Many people bracket the whole line being subtracted and distribute the minus before doing
anything else. Double-check every subtraction row — it's where almost all wrong
answers are born.
-
You are not finished until the remainder's degree is less than the
divisor's. Dividing by a linear divisor, stop only when a constant (or 0) is
left; dividing by a quadratic, stop at linear or below. If your "remainder" still has
degree ≥ the divisor's, the divisor still goes into it — keep dividing.
Yes — and it feels like a magic trick. Take the division-algorithm identity for a linear
divisor x - a:
f(x) = (x - a)\,q(x) + r
The remainder r is just a constant (its degree must be below 1).
Now substitute x = a: the whole first term collapses to zero,
because (a - a) = 0, leaving
f(a) = r. The remainder on dividing by
x - a is simply f(a) — the
remainder theorem. Try it on our centrepiece: dividing
f(x) = x^3 + 7x^2 + 3x + 6 by x + 3
(that's a = -3) gave remainder 33 after three whole cycles of
work. But
f(-3) = -27 + 63 - 9 + 6 = 33 — one substitution, same answer.
And when f(a) = 0, the remainder is zero, so
x - a is a factor: that special case is the factor
theorem, your fastest tool for guessing which divisor to try before you divide at all.

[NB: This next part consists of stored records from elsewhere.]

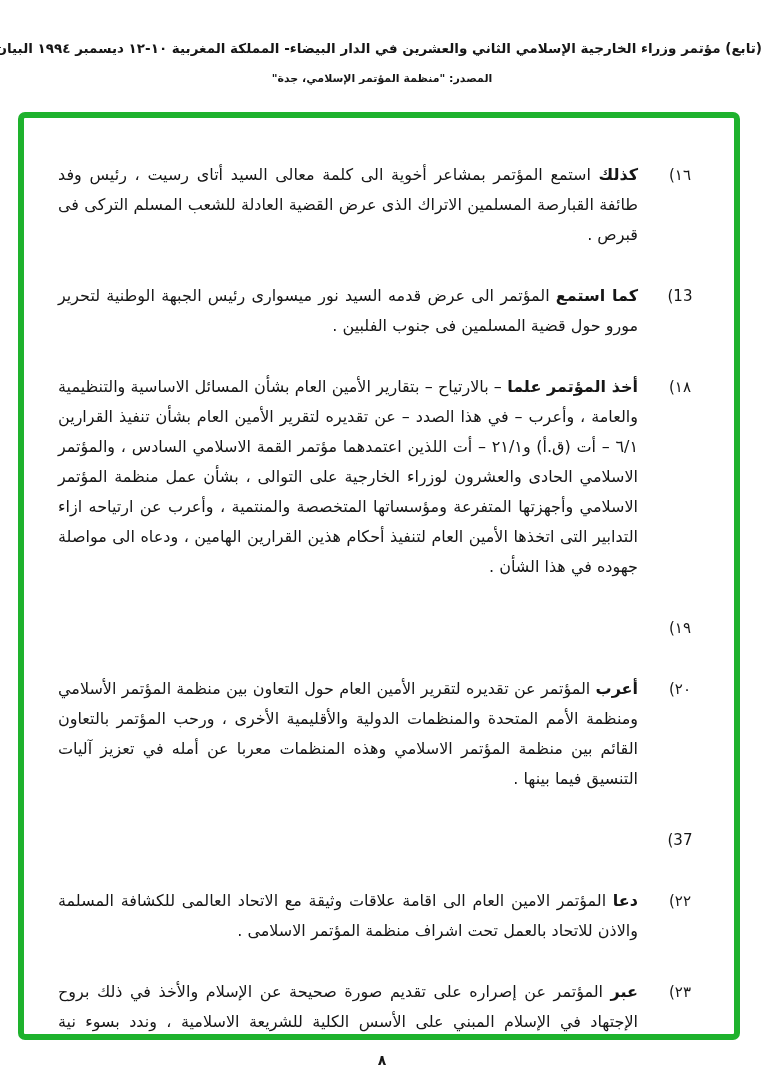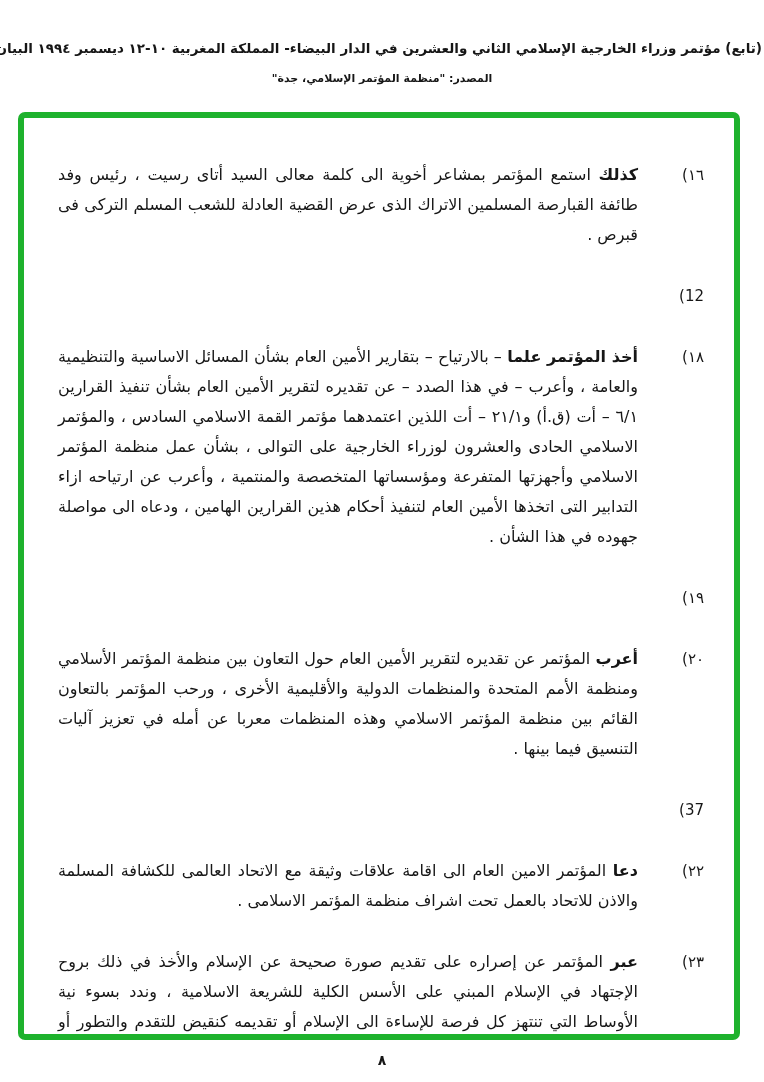"(١٦" .item-number { text-align: right -> center }
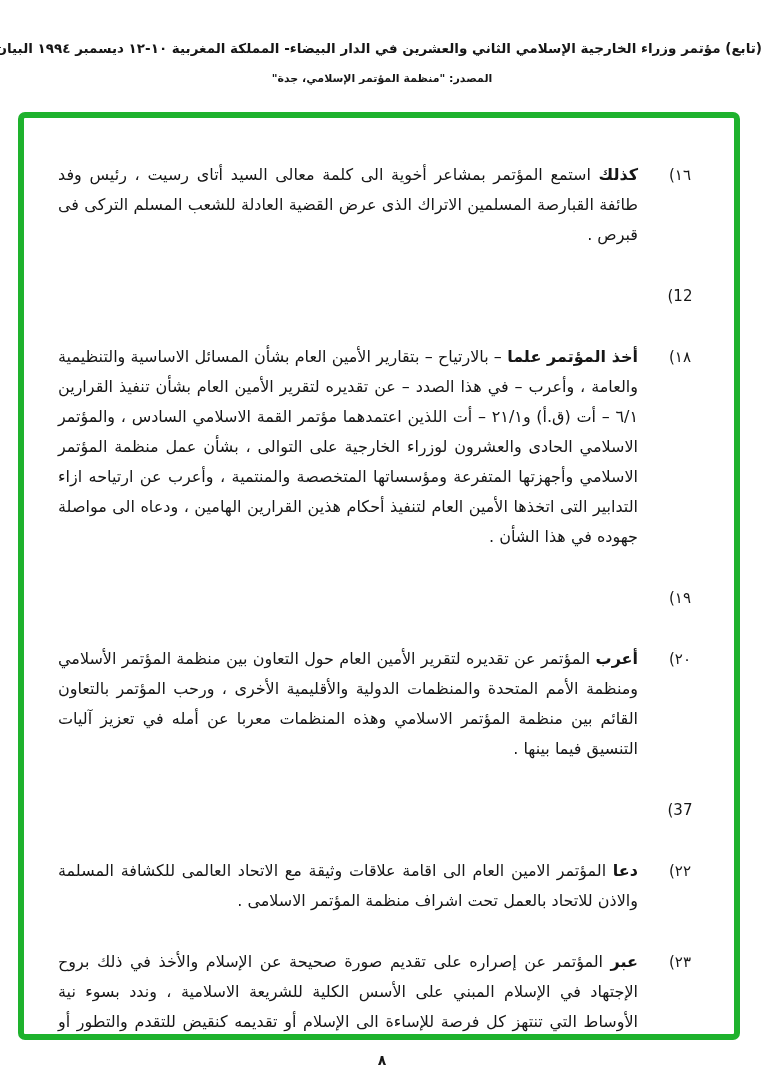"كما استمع المؤتمر الى عرض" span.item-body { html: none -> <span><span>كما استمع</span> <span>المؤتمر الى عرض قدمه السيد نور ميسوارى رئيس الجبهة الوطنية لتحرير مورو حول قضية المسلمين فى جنوب الفلبين .</span></span> }
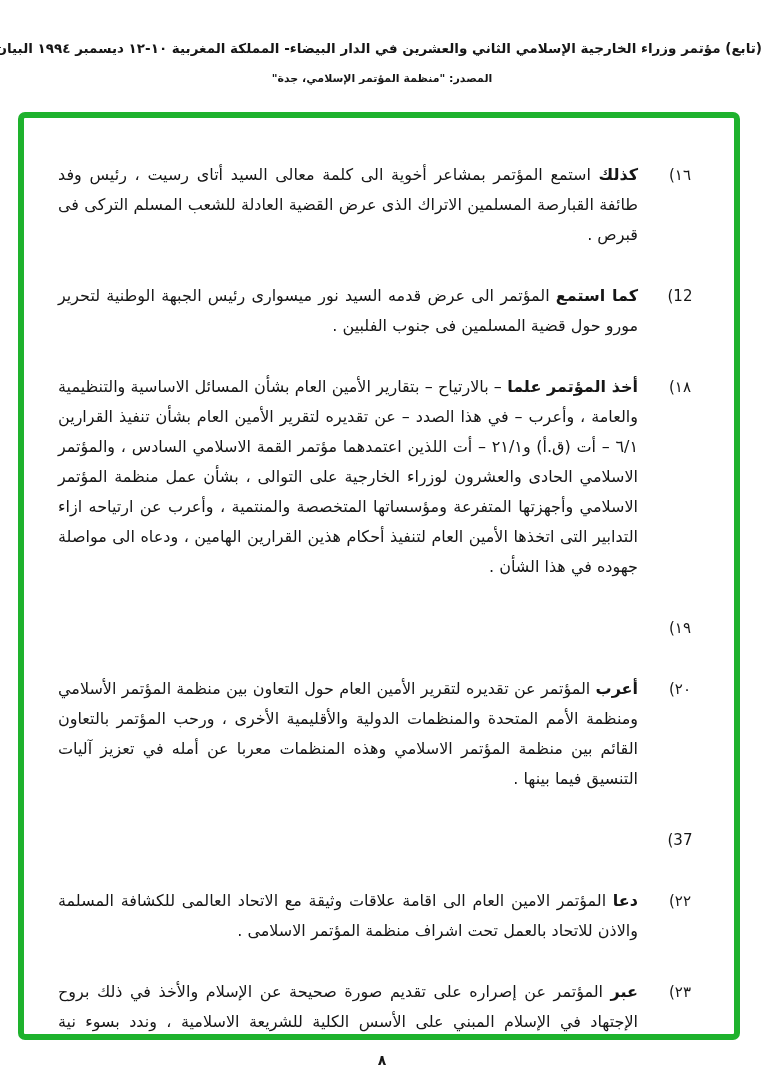"(12" span.item-number { text: 12 -> 13 }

Speed-runners go further: synthetic division strips the long-division
tableau down to a single row of bare coefficients — no x's
written at all, just the numbers doing the divide–multiply–subtract dance. It only works for
linear divisors x - a, but for those it turns a half-page of
working into one line. Learn long division first, though: synthetic division is a
compression of it, and the long form is the one that generalises to any divisor.
See it explained
For a second voice on the whole procedure, watch Sal Khan work through dividing a polynomial
by a linear expression — same four moves, same layout, one more full example for your
collection.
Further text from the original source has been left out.